Flowers burst in the backdrop video roll. Cirque du Soleil worked with 4U2C to integrate projections throughout the show — it took over 40 days to shoot the miniature forest built from real plants with a tech goal to represent a tableau with 24’ x 8’ dimensions. A team of 30 artists was involved in the production of video content.
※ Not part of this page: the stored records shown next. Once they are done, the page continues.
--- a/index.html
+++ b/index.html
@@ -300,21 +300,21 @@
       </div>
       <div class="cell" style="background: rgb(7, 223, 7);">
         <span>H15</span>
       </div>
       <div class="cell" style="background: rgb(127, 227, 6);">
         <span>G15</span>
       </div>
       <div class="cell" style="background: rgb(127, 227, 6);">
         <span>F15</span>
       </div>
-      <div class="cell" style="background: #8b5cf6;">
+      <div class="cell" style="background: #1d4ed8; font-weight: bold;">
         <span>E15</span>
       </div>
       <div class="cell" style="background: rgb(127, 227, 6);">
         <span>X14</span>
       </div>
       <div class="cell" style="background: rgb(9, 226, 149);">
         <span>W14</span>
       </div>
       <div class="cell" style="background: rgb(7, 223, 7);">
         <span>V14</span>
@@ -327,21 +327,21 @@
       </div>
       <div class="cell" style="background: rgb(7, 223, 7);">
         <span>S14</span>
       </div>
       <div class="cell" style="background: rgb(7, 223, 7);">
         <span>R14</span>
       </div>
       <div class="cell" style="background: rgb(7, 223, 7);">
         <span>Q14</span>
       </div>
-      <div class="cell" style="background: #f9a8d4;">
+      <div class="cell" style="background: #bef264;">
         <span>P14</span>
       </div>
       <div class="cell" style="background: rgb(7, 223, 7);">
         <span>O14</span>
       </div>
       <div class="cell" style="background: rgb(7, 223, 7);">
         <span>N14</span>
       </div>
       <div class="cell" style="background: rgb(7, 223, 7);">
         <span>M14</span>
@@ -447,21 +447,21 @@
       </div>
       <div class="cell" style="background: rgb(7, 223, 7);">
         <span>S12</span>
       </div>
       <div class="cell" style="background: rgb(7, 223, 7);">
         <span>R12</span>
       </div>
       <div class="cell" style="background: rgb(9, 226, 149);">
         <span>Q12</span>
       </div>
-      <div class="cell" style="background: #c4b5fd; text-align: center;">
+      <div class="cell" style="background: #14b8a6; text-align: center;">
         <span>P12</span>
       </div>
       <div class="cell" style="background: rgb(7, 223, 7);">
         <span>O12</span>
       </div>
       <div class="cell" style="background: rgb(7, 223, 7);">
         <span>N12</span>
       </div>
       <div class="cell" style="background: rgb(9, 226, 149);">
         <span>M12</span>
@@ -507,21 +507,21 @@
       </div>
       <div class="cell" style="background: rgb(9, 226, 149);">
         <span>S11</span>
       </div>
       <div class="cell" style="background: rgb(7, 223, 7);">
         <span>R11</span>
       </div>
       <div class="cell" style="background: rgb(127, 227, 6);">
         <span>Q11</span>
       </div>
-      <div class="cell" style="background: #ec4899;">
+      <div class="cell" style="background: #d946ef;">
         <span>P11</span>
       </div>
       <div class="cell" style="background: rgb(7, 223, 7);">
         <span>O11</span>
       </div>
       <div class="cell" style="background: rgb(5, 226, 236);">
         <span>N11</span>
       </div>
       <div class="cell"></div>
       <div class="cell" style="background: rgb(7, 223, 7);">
Green bugs appear from within the projection, climb the actual rock wall — which measures 64′ wide by 30′ tall — then fall onto trampolines beneath them. They bounce back up and re-climb the wall while floor gymnast insects run and flip in midair. The rock climbing bugs fall in sequence and bounce back up to the wall while the floor insects do back flips and handsprings and walkovers. It is precisely choreographed chaos — the Crouching Dragon of the bug world, where feats beyond normal human mobility, capacity, or endurance are part of the lifecycle.

OVO
Photo by Carolyn Fortuna / CleanTechnica

In the grand finale, in which all the insects are on stage, a whirl of motion and color and light consumes the stage. The acrobats pause, and the audience thinks the show has ended. Then the OVO cracks, light pierces outward, and a new cycle of life begins.
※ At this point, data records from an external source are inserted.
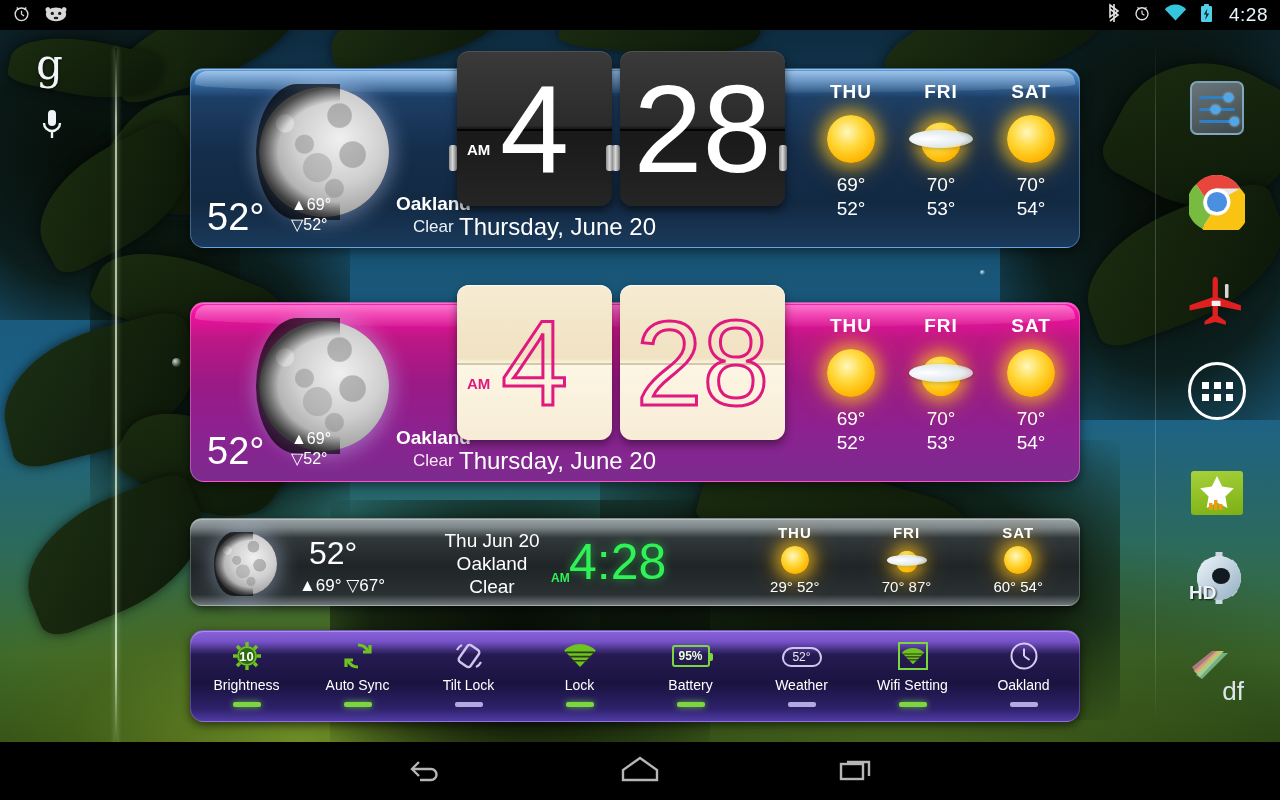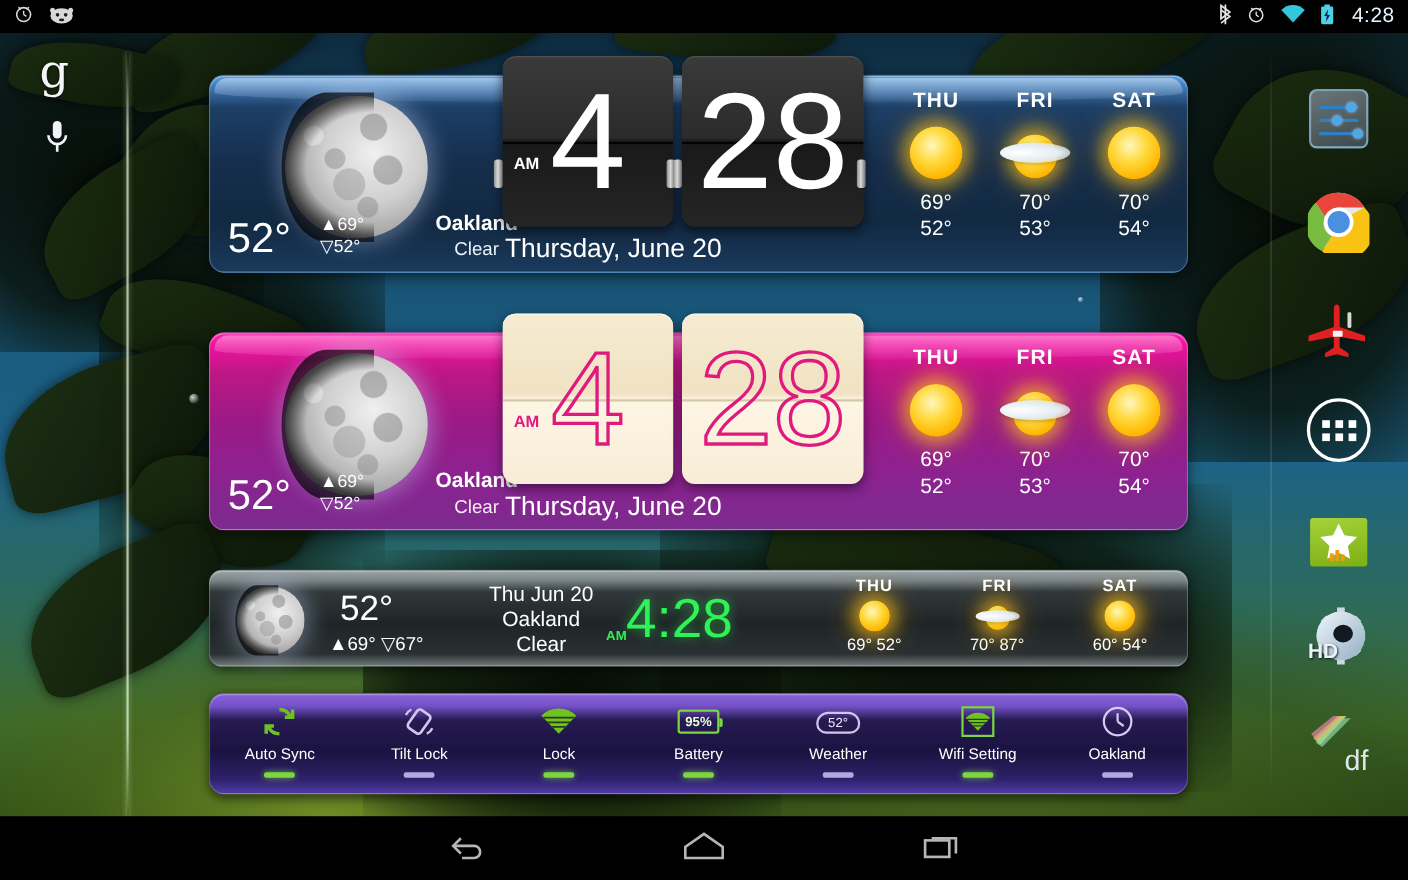--- a/index.html
+++ b/index.html
@@ -636,40 +636,58 @@
     <div>Clear</div>
   </div>
 
   <div class="digital-ampm">AM</div>
   <div class="digital">4:28</div>
 
   <div class="w-forecast" style="position:absolute; left:548px; top:5px; width:335px;">
     <div class="fc-day" style="flex:1;">
       <div class="fc-dow" style="color:#fff; font-size:15px;">THU</div>
       <div class="sun" style="width:28px; height:28px; margin:5px auto 4px;"></div>
-      <div style="color:#fff; font-size:15px;">69° 52°</div>
+      <div style="color:#fff; font-size:15px;">29° 52°</div>
     </div>
     <div class="fc-day" style="flex:1;">
       <div class="fc-dow" style="color:#fff; font-size:15px;">FRI</div>
       <div class="cloudy" style="width:40px; height:28px; margin:5px auto 4px;">
         <div class="sun" style="width:22px; height:22px;"></div>
           <div class="cl"></div>
       </div>
       <div style="color:#fff; font-size:15px;">70° 87°</div>
     </div>
     <div class="fc-day" style="flex:1;">
       <div class="fc-dow" style="color:#fff; font-size:15px;">SAT</div>
       <div class="sun" style="width:28px; height:28px; margin:5px auto 4px;"></div>
       <div style="color:#fff; font-size:15px;">60° 54°</div>
     </div>
   </div>
 </div>
 
 <div class="widget" id="widget-toggles">
 
+  <div class="tg">
+    <div class="tg-ic">
+      <div class="brightness-ic">
+        <svg width="30" height="30" viewBox="0 0 30 30" style="position:absolute;left:0;top:0;">
+          <g fill="#6ec221">
+            <circle cx="15" cy="15" r="10"></circle>
+            <g stroke="#6ec221" stroke-width="3.4">
+              <path d="M15 1v4M15 25v4M1 15h4M25 15h4M5 5l3 3M22 22l3 3M25 5l-3 3M8 22l-3 3"></path>
+            </g>
+          </g>
+          <circle cx="15" cy="15" r="8" fill="#2f6b12"></circle>
+        </svg>
+        <span class="num">10</span>
+      </div>
+    </div>
+    <div class="tg-label">Brightness</div>
+    <div class="tg-bar on"></div>
+  </div>
 
   <div class="tg">
     <div class="tg-ic">
       <svg width="30" height="30" viewBox="0 0 30 30">
         <path d="M15 4a11 11 0 0 1 10 6.4" fill="none" stroke="#6ec221" stroke-width="3.2"></path>
         <path d="M27 4v7h-7" fill="none" stroke="#6ec221" stroke-width="3.2"></path>
         <path d="M15 26A11 11 0 0 1 5 19.6" fill="none" stroke="#6ec221" stroke-width="3.2"></path>
         <path d="M3 26v-7h7" fill="none" stroke="#6ec221" stroke-width="3.2"></path>
       </svg>
     </div>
The press kit from Cirque Du Soleil describes the show as “non-stop riot of energy and movement. The insects’ home is a world of biodiversity and beauty filled with noisy action and moments of quiet emotion.” Guy Laliberté recognized and cultivated the talents of the street performers from the Fête foraine de Baie-Saint-Paul and created Cirque du Soleil in 1984. In 2007, Guy Laliberté entered into a second lifetime commitment by creating ONE DROP to fight poverty around the world by providing sustainable access to safe water. This dream stems from the knowledge that the right to water is key to the survival of individuals and communities all over the world and from the values which have been at the heart of Cirque du Soleil since its inception: the belief that life gives back what you have given and even the smallest gesture will make a difference.

With 100 people from 25 different countries, including 52 artists, OVO has thrilled more than 7 million people in over 160 cities since its 2009 opening.

“The hidden, secret world at our feet is revealed as tender and torrid, noisy and quiet, peaceful and chaotic,” the press release explains. “And as the sun rises on a bright new day the vibrant cycle of insect life begins anew.”